YOUR INSTRUCTIONS:
Look through the listing below and give the number of lines that hold "HFXJ". Say nothing more.

LISTED ENTRIES:
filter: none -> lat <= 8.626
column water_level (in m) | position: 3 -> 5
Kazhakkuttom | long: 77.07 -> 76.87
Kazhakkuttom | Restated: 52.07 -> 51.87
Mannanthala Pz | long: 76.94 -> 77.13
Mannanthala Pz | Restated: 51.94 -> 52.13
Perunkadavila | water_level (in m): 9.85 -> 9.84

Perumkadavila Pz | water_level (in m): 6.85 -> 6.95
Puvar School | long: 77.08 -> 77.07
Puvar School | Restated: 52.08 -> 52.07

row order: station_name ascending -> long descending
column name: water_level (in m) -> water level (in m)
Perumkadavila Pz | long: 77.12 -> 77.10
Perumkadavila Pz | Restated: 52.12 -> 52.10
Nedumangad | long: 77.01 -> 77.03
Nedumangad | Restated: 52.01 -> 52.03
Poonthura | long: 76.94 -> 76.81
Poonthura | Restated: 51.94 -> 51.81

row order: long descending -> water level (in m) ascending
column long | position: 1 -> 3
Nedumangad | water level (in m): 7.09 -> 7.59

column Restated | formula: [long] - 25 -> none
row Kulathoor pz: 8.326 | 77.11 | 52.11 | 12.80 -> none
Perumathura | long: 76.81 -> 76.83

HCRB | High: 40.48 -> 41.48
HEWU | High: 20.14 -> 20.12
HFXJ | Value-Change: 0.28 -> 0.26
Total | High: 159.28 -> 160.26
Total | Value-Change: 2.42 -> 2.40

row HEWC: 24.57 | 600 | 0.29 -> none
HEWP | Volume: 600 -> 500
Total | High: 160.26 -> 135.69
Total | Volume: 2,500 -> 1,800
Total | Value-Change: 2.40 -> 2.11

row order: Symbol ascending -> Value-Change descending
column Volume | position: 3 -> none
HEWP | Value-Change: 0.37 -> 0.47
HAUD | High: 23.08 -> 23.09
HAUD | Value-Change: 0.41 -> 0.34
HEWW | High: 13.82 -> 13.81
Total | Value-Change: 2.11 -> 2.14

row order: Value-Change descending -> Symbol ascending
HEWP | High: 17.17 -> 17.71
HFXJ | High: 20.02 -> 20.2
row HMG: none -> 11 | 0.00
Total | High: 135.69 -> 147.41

EXERCISE ANSWER:
2